What’s new at Facebook these past few weeks? A lot, as it turns out, with new features of all shapes and sizes being added to the billion-member-plus social network. Some, like mobile sharing, have long been on users’ feature wish lists, while others leave many scratching their heads especially in terms of business application.
As all of this can be hard for brands to stay on top of, let’s take a look at these updates from a tactical business-focused perspective and determine if they are of any use to you and your brand.
Couples Pages
Admittedly, we’re starting our review with the feature that holds the least impact for businesses — couples pages! Simply put, if you’re in a (Facebook) relationship with someone, Facebook has taken the liberty of making a page for you. Great … You can see yours at facebook.com/us.
Business impact? None. Frankly, it’s minimal all the way around for both individual users and businesses.
Mobile Share Button
One of Facebook’s most-requested features has finally been added — a share button on their mobile site and smartphone apps. Beyond enhancing the user experience, this update in particular holds significant impact for brands. According to The Social Habit data from Edison Research, over 50% of Americans access the site via mobile devices.
However, the one thing you could never do was share content posted by your friends and the brand pages you follow. As sharing branded content is digital currency for businesses — especially B2B marketers — this has represented a huge oversight. All of that changed this week as Facebook added the feature, first on their mobile site and then the apps.
Business impact? Powerful. One could imagine that brands posting engaging content could see greater amplification as the mobile “sharing blackout” has been lifted. This increased reach should also lead to audience growth as well as it’s now even easier for users to share branded content.
Pages-Only News Feed
Fetch! What’s that? Oh, that was the sound of Facebook throwing brands a bone. Recently they also rolled out a pages-only news feed filter that users can access on the left hand side of their walls, excluding all updates except those from brand pages.
Sounds great, right? While this does ‘sound great’ one has trouble imagining why an average Facebook user would want to utilize this view. Other than social taking heads who troll pages looking for best practices and dos and don’ts, most are drawn to social media for their friends’ updates and tolerate brands if they add value and don’t clog their feed. Could this view change that? Perhaps. Only time will tell.
Business impact?
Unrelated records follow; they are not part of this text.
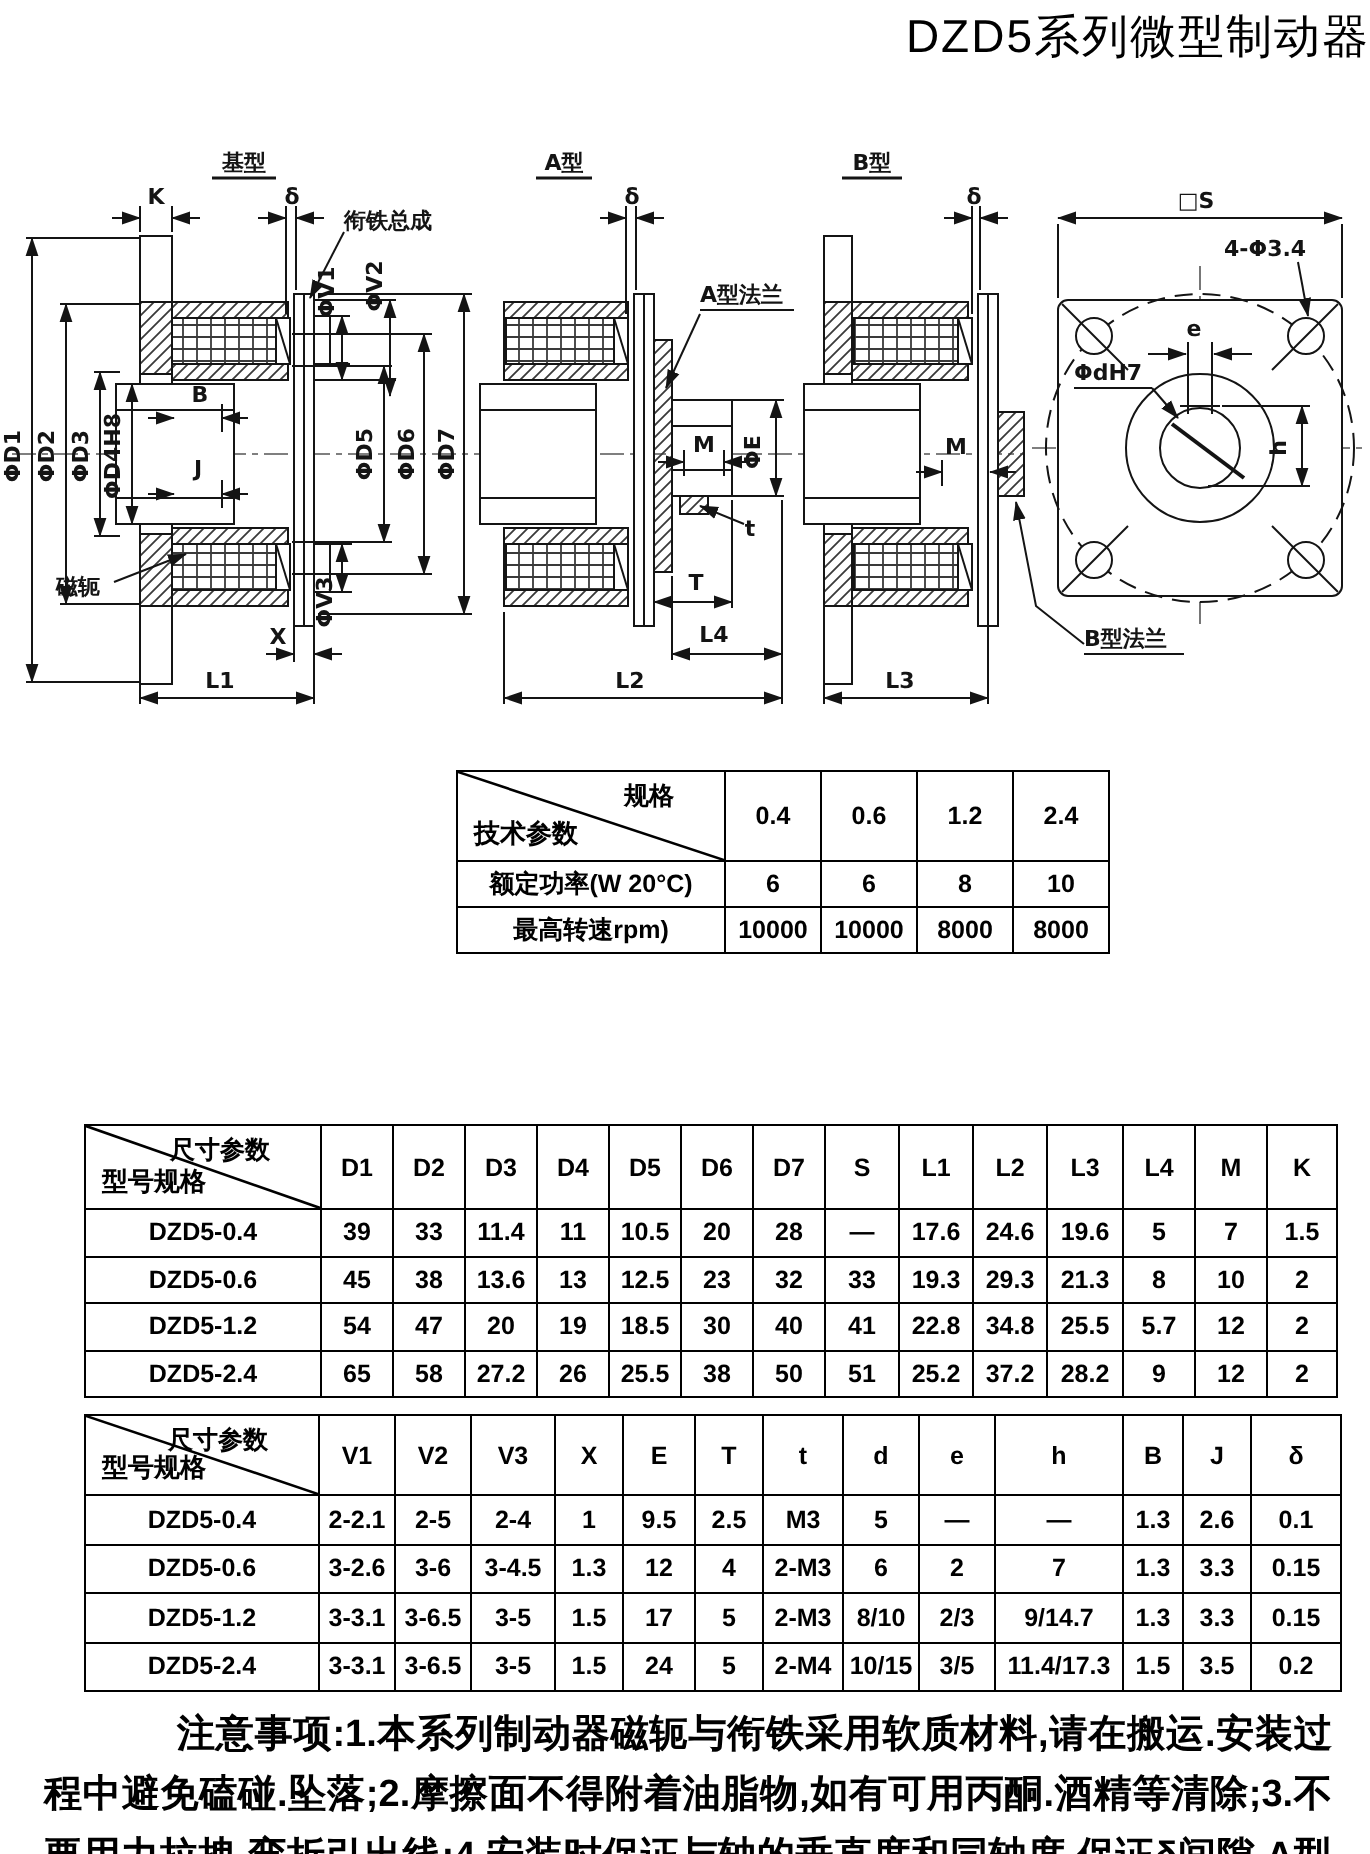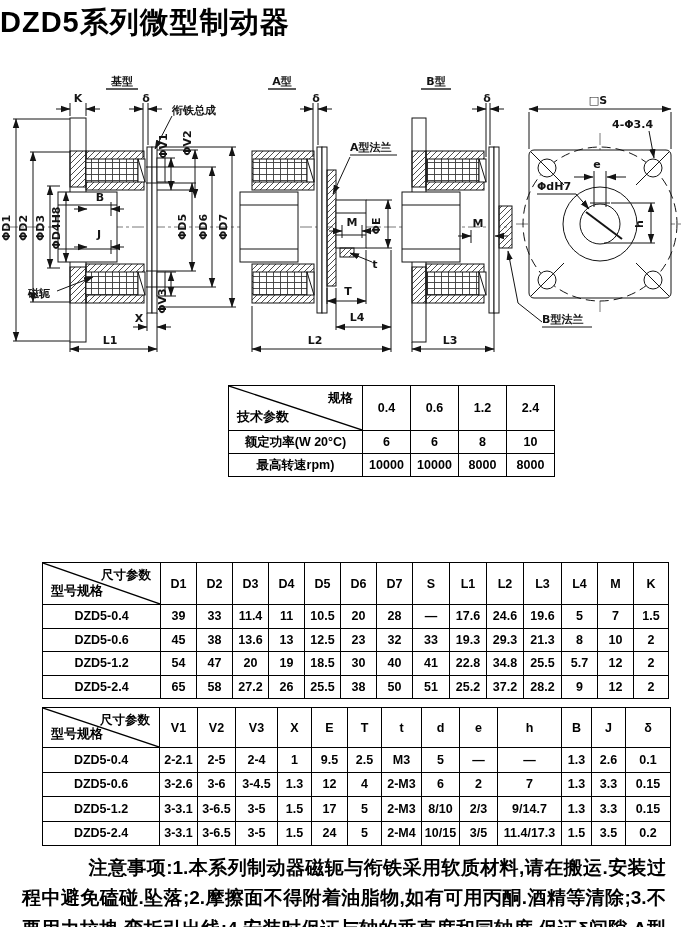--- a/index.html
+++ b/index.html
@@ -5,8 +5,8 @@
   html,body{margin:0;padding:0}
   body{width:685px;height:927px;background:#fff;position:relative;
        font-family:"Liberation Sans","DejaVu Sans",sans-serif;color:#000;overflow:hidden}
-  h1.title{position:absolute;top:3px;left:0;width:685px;text-align:left;margin:0;
-       font-size:29px;font-weight:bold;letter-spacing:1px}
+  h1.title{position:absolute;top:3px;left:0;width:685px;text-align:right;margin:0;
+       font-size:23px;font-weight:normal;letter-spacing:1px}
   svg.draw{position:absolute;left:0;top:0}
   svg.draw text{font-family:"DejaVu Sans","Liberation Sans",sans-serif;font-weight:bold;
        font-size:11px;fill:#141414}

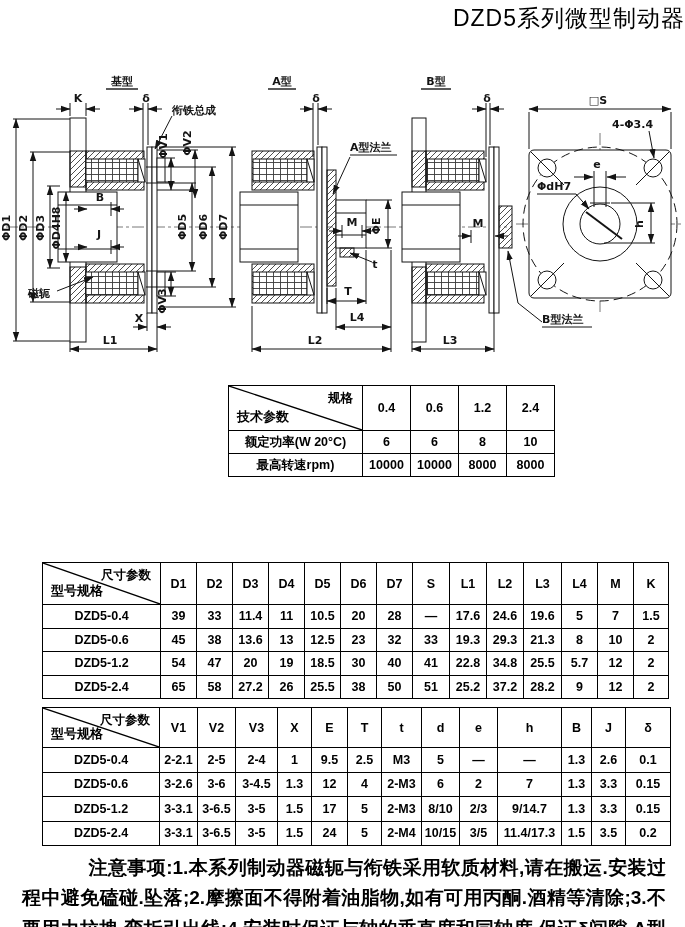--- a/index.html
+++ b/index.html
@@ -15,7 +15,7 @@
        font-size:12.5px;padding:0;overflow:hidden;white-space:nowrap}
   td.diag{position:relative}
   td.diag svg{position:absolute;left:0;top:0;width:100%;height:100%}
-  td.diag .tr{position:absolute;top:4px;right:9px;font-size:12.5px}
+  td.diag .tr{position:absolute;top:4px;right:25px;font-size:12.5px}
   td.diag .bl{position:absolute;bottom:4px;left:8px;font-size:13px}
   #spec tr{height:23px} #spec tr.hd{height:45px}
   #dim1 tr{height:23.5px} #dim1 tr.hd{height:42px}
For right now, though targeted as a postive for brands, this feature adds very little.
Mobile Tagging
Another frustratingly absent mobile feature was the ability to tag users, other than clumsily saying you were geographicly ‘with them’ (which wasn’t always the case). As with mobile sharing, Facebook has finally added this feature to any status, comment, or photo you post. The downside? You still cannot tag brand pages in updates. Theoretically this is similar functionality to tagging users which makes one wonder why it wasn’t included with so many other brand-focused features.
Business impact? Until you can tag brand pages — which poses impact on the scale of mobile sharing as it potentially enhances reach and amplification — this feature only helps social media users, not businesses.
What This Means
Many of these new features reinforce the powerful role mobile activity plays on Facebook marketing. Mobile sharing logically holds the greatest potential for brands looking to enhance engagment and reach, while others aren’t fully baked yet such as mobile tagging.
As you aim for increased mobile sharing, don’t forget to shore up what you’re sharing. Encourage engagment with bold infographics and photos. Ensure a seamless mobile experience by having the links you share lead to optimized content on a website that utilizes responsive design for an intuitive yet branded experience.